╭──
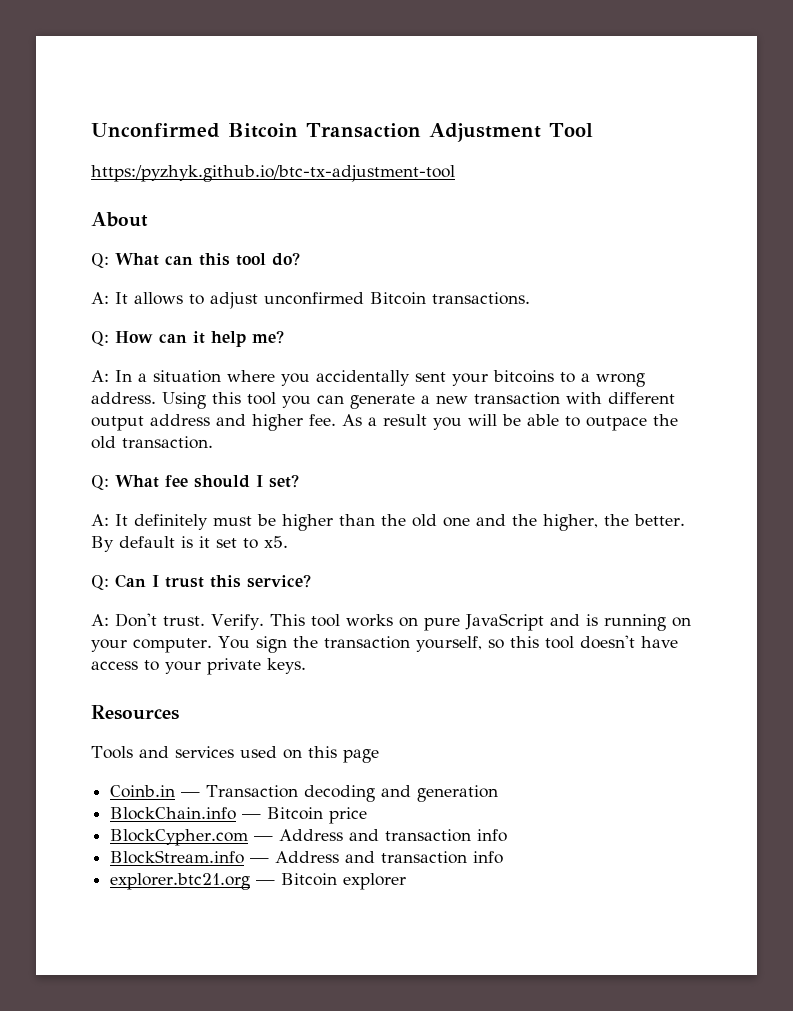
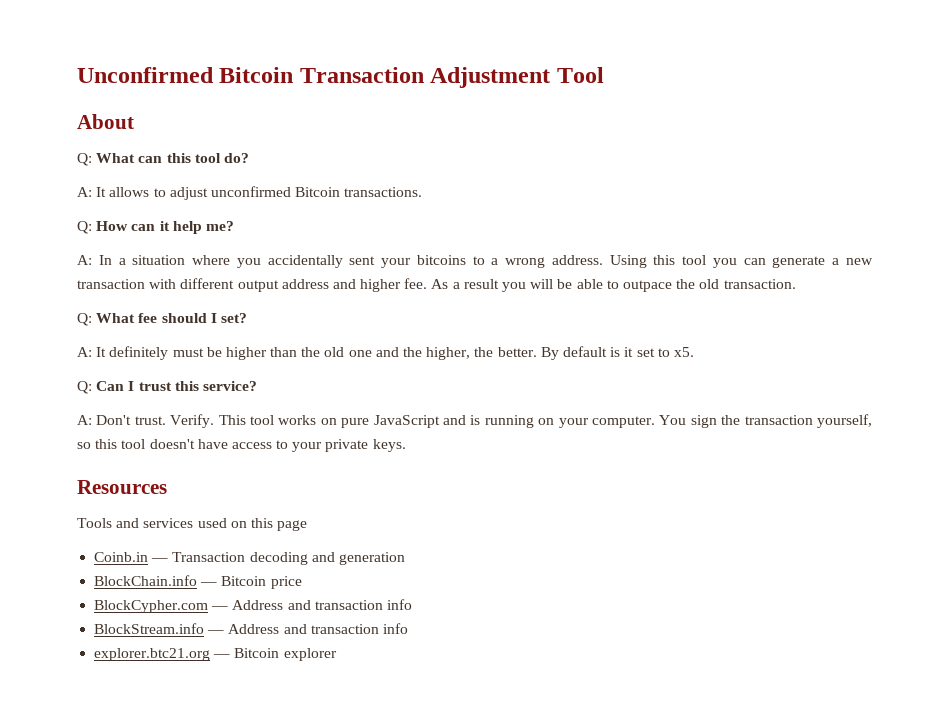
- https:/pyzhyk.github.io/btc-tx-adjustment-tool

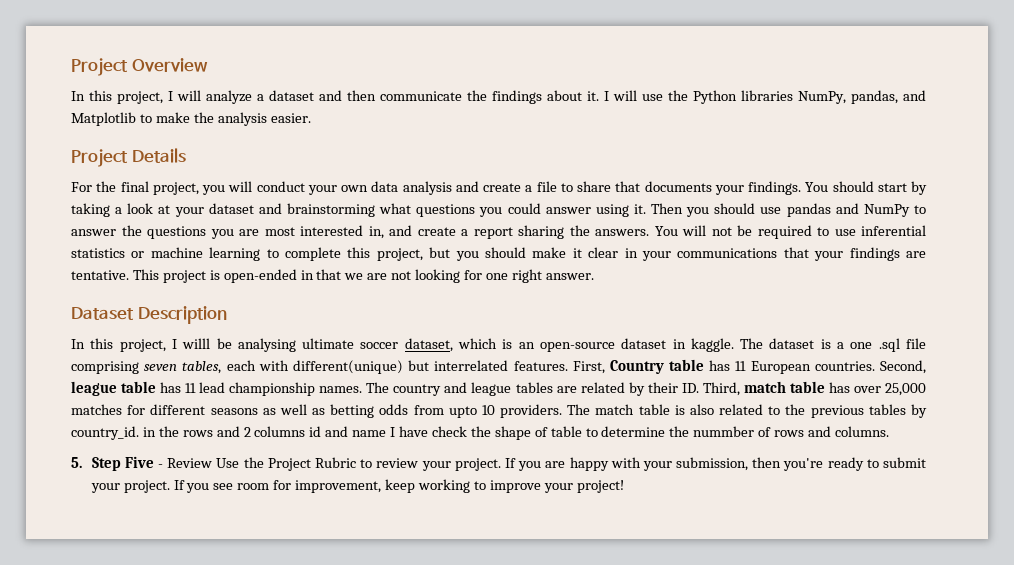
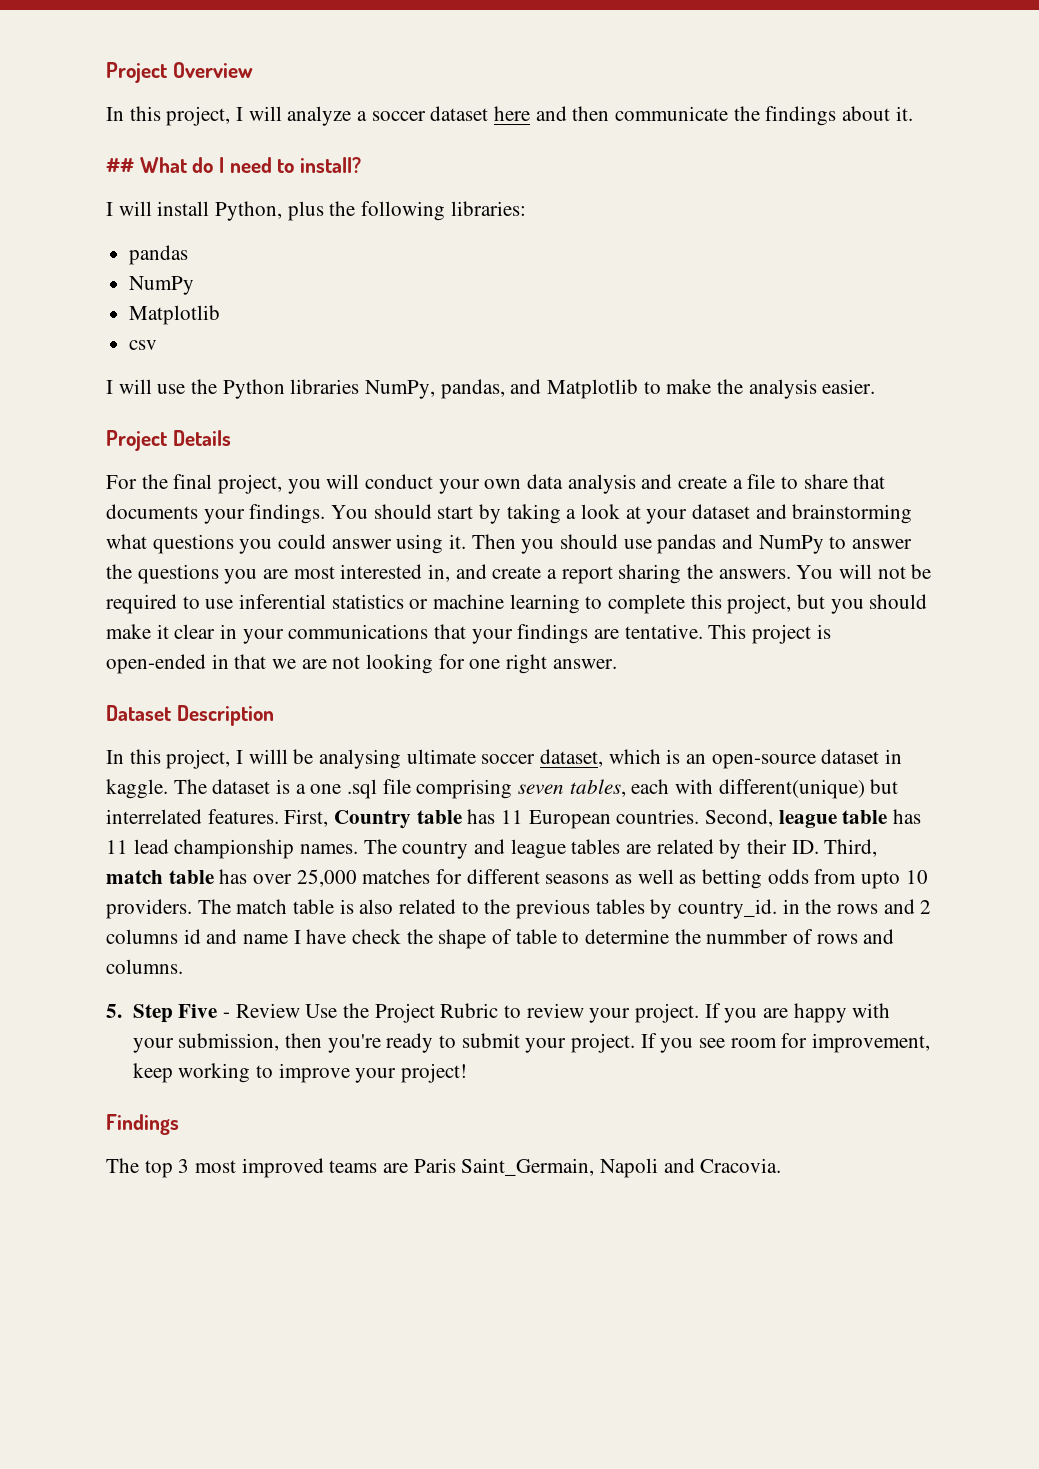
- In this project, I will analyze a dataset and then communicate the findings about it. I will use the Python libraries NumPy, pandas, and Matplotlib to make the analysis easier.
+ In this project, I will analyze a soccer dataset here and then communicate the findings about it.
+ ## What do I need to install?
+ I will install Python, plus the following libraries:
+ pandas
+ NumPy
+ Matplotlib
+ csv
+ I will use the Python libraries NumPy, pandas, and Matplotlib to make the analysis easier.
+ Findings
+ The top 3 most improved teams are Paris Saint_Germain, Napoli and Cracovia.

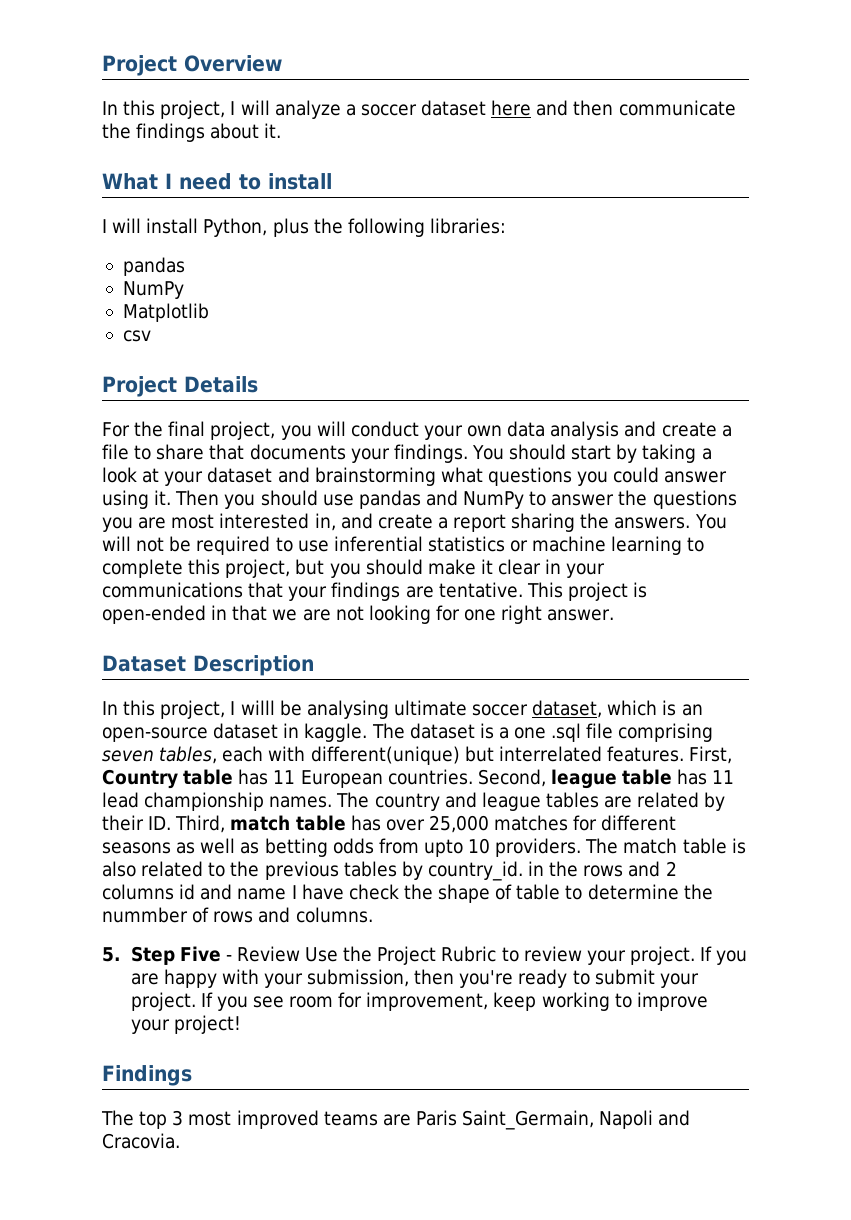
- ## What do I need to install?
+ What I need to install
- I will use the Python libraries NumPy, pandas, and Matplotlib to make the analysis easier.

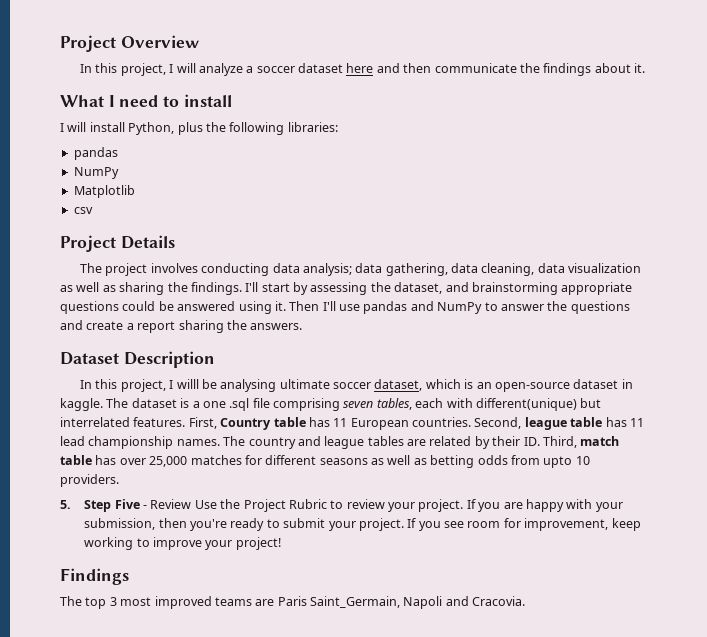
- For the final project, you will conduct your own data analysis and create a file to share that documents your findings. You should start by taking a look at your dataset and brainstorming what questions you could answer using it.
+ The project involves conducting data analysis; data gathering, data cleaning, data visualization as well as sharing the findings. I'll start by assessing the dataset, and brainstorming appropriate questions could be answered using it.
- Then you should use pandas and NumPy to answer the questions you are most interested in, and create a report sharing the answers. You will not be required to use inferential statistics or machine learning to complete this project, but you should make it clear in your communications that your findings are tentative. This project is open-ended in that we are not looking for one right answer.
+ Then I'll use pandas and NumPy to answer the questions and create a report sharing the answers.
- The match table is also related to the previous tables by country_id. in the rows and 2 columns id and name I have check the shape of table to determine the nummber of rows and columns.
╰──
## [ACTIVITY]
Your task is to extract the lines running from the one with "questions and create a report sharing the answers." to the end of the material, inclusive, copying each exactly and adding nothing.

## [TASK RESULT]
+ Then I'll use pandas and NumPy to answer the questions and create a report sharing the answers.
- The match table is also related to the previous tables by country_id. in the rows and 2 columns id and name I have check the shape of table to determine the nummber of rows and columns.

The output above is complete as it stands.